Uma das descobertas do biógrafo, por exemplo, foi que Carolina muito provavelmente chegou a viver também no Rio de Janeiro entre 1940 e 1942, quando apareceu como personagem de uma reportagem do jornal A Noite. Descrita pelo repórter como alguém de olhos com brilho singular, “sintomático das pessoas de espírito inquieto e perscrutador”, diz em um tom bem humorado que para viver honestamente na antiga capital do país teve de trabalhar como cozinheira, mas que, querendo ver se era capaz de fazer bons quitutes, como fazia bons versos, descobriu que na cozinha “a inspiração falhou miseravelmente!”.
Com o lançamento de Quarto de Despejo, em 1960, Farias diz que a recepção calorosa do livro veio acompanhada também de alguns narizes tortos, que, ao longo do tempo, foram minando a projeção de Carolina. “Ela passou a ser conhecida como língua de fogo, defendia em entrevistas a reforma agrária, fazia elogios à revolução cubana e, praticamente sem estudos formais, despertou inveja do status-quo. Os livros subsequentes foram praticamente ignorados e ela, depois de ter conseguido sair da favela, morando no bairro de classe média de Santana, isolou-se em uma chácara na região de Parelheiros [extremo sul de São Paulo]”, conta. A história de Carolina, para além de seu sucesso, é mesmo um resumo da desigualdade brasileira.

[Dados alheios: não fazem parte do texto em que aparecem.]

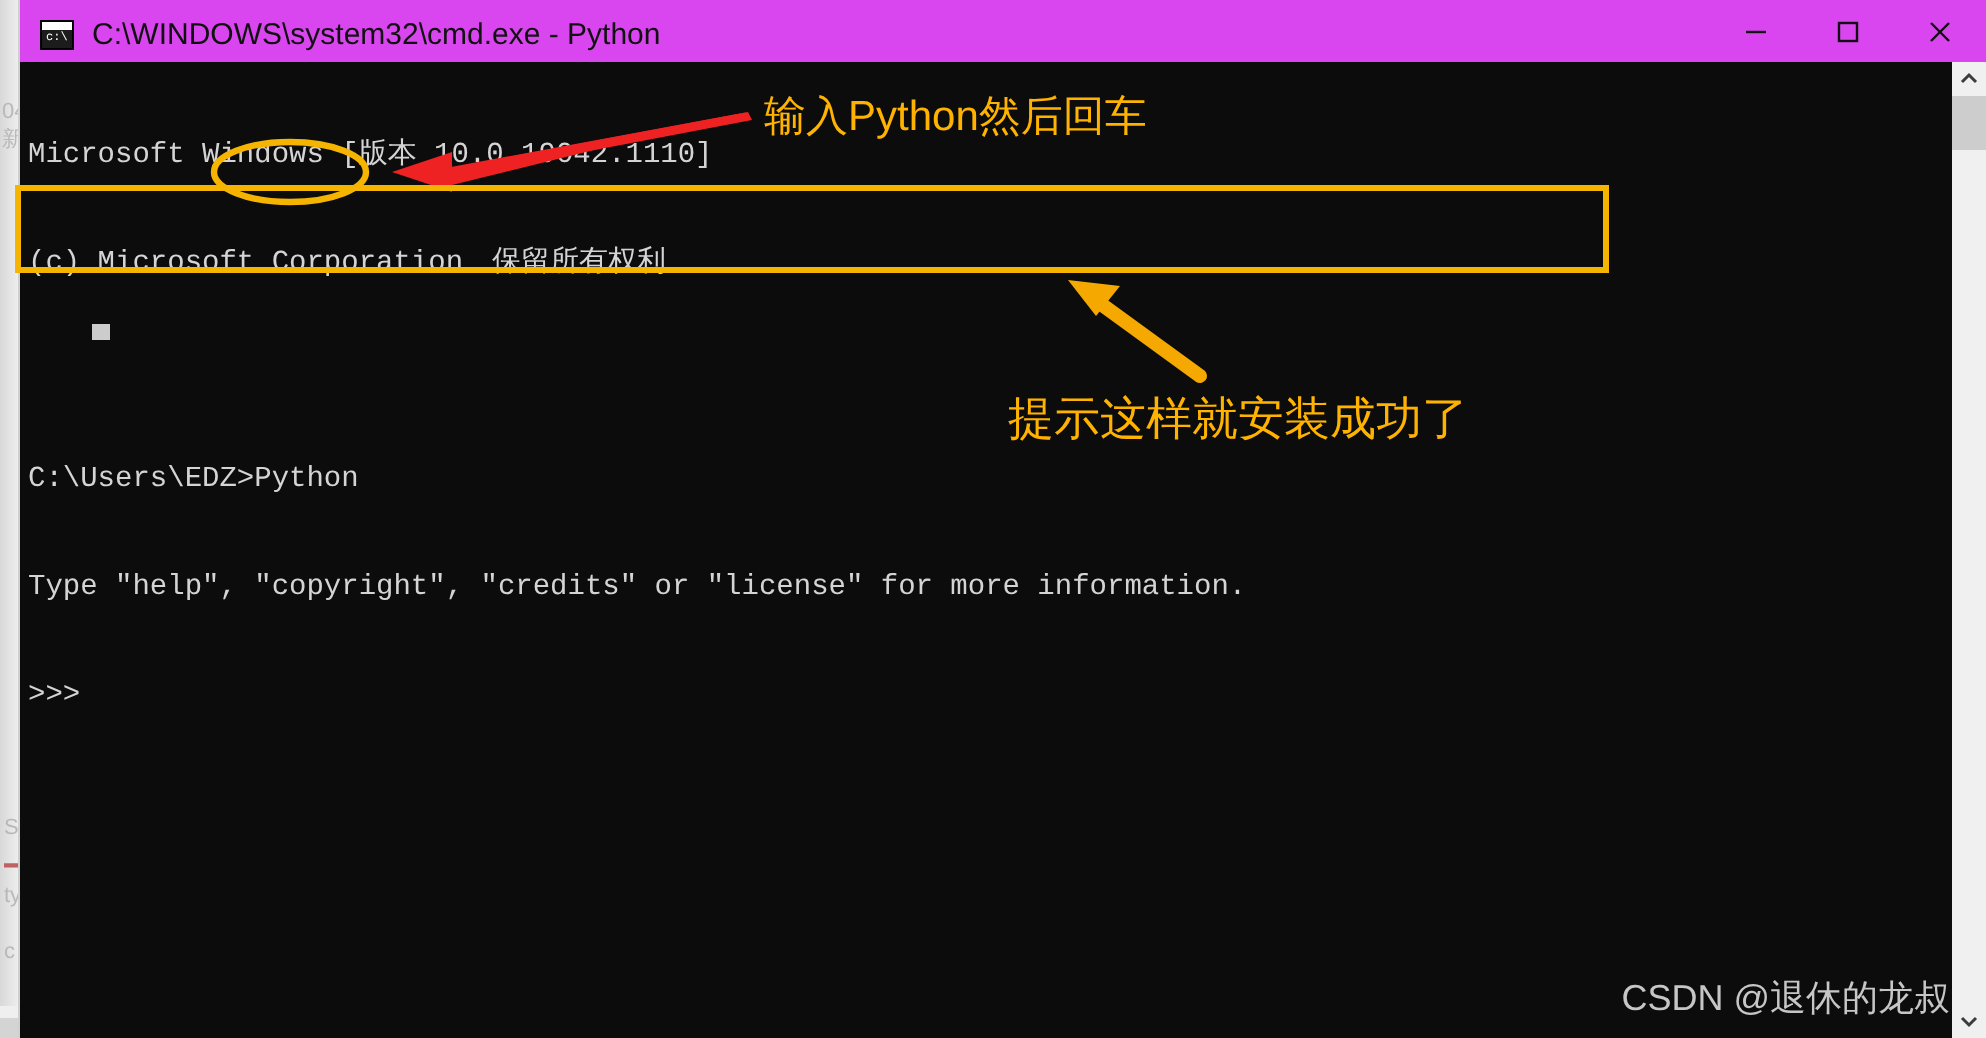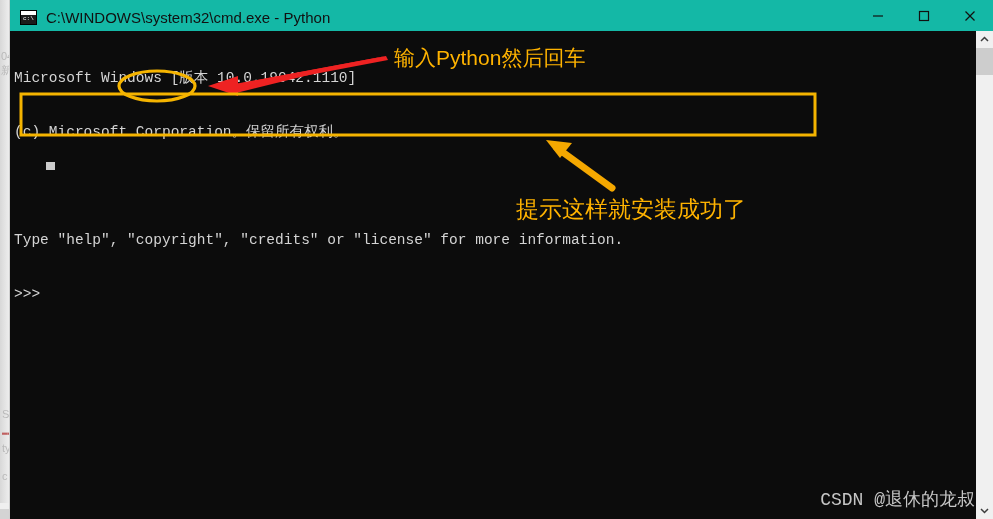"C:\WINDOWS\system32\cmd.exe - Python" .titlebar { background: #14b8a6 -> #d946ef }
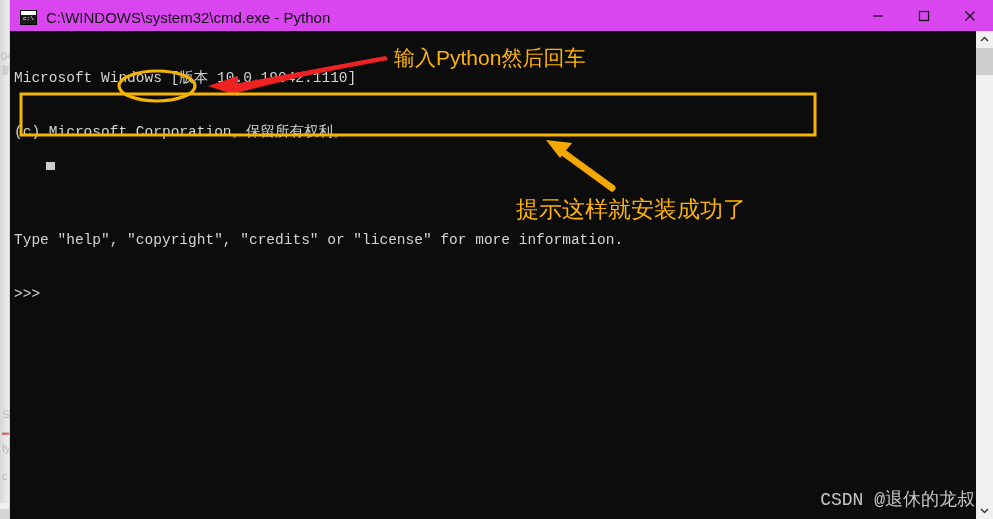"输入Python然后回车" .annot-layer { left: 16px -> 4px }
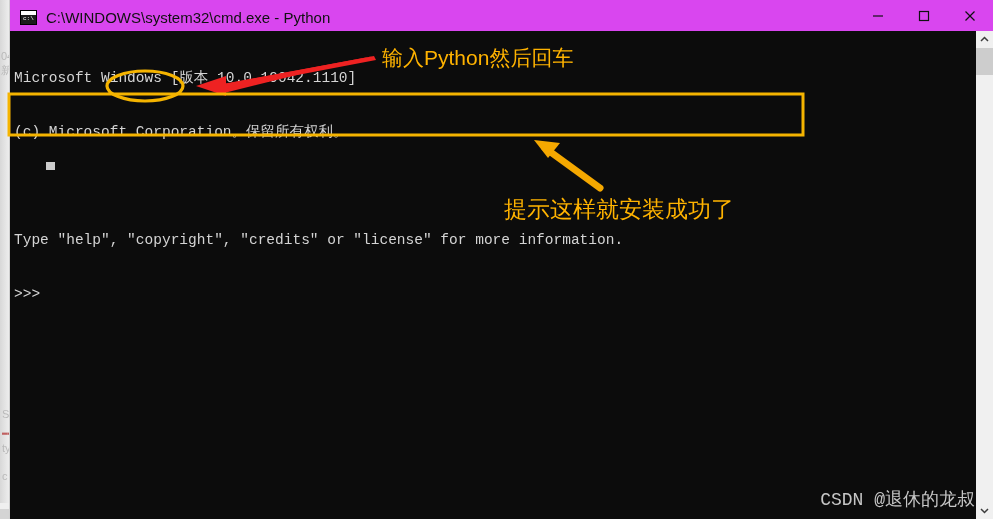"C:\Users\EDZ>Python" div.term-line { html: none -> <div>C:\Users\EDZ&gt;Python</div> }
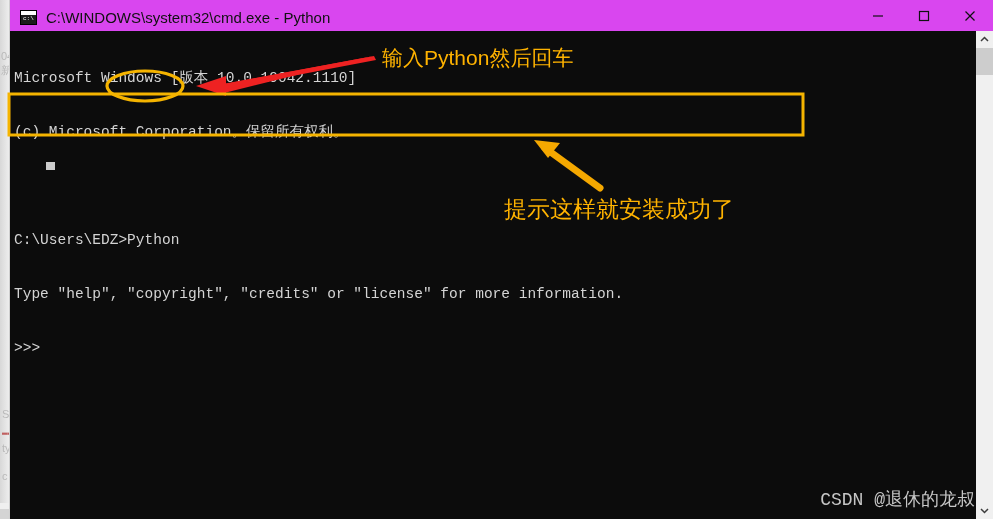"CSDN @退休的龙叔" .watermark { font-family: Liberation Mono, monospace -> Liberation Sans, sans-serif }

“Em certo ponto, Carolina percebeu que, em suas próprias palavras, tinha virado um artigo de consumo, alguém que era vista com curiosidade e isso a deixou deprimida”, diz Farias. Nascida em Sacramento, no estado de Minas Gerais, em 1914, num local que ainda recendia (e de fato vivia) a lógica da escravidão, Carolina Maria de Jesus sempre se enxergou como uma criadora e perseguiu essa imagem. Tom Farias defende que sua biografia e todo movimento em torno da autora busca colocá-la exatamente neste lugar. Sem nunca esquecer que seu livro mais famoso foi dos maiores best-sellers do Brasil e hoje circula por 46 países, em 16 idiomas, tem três edições em Cuba, quatro no Japão, despertou um projeto de filme nos Estados Unidos – abortado quando a autora morreu – sendo um testemunho literário exato da vida de uma mulher negra.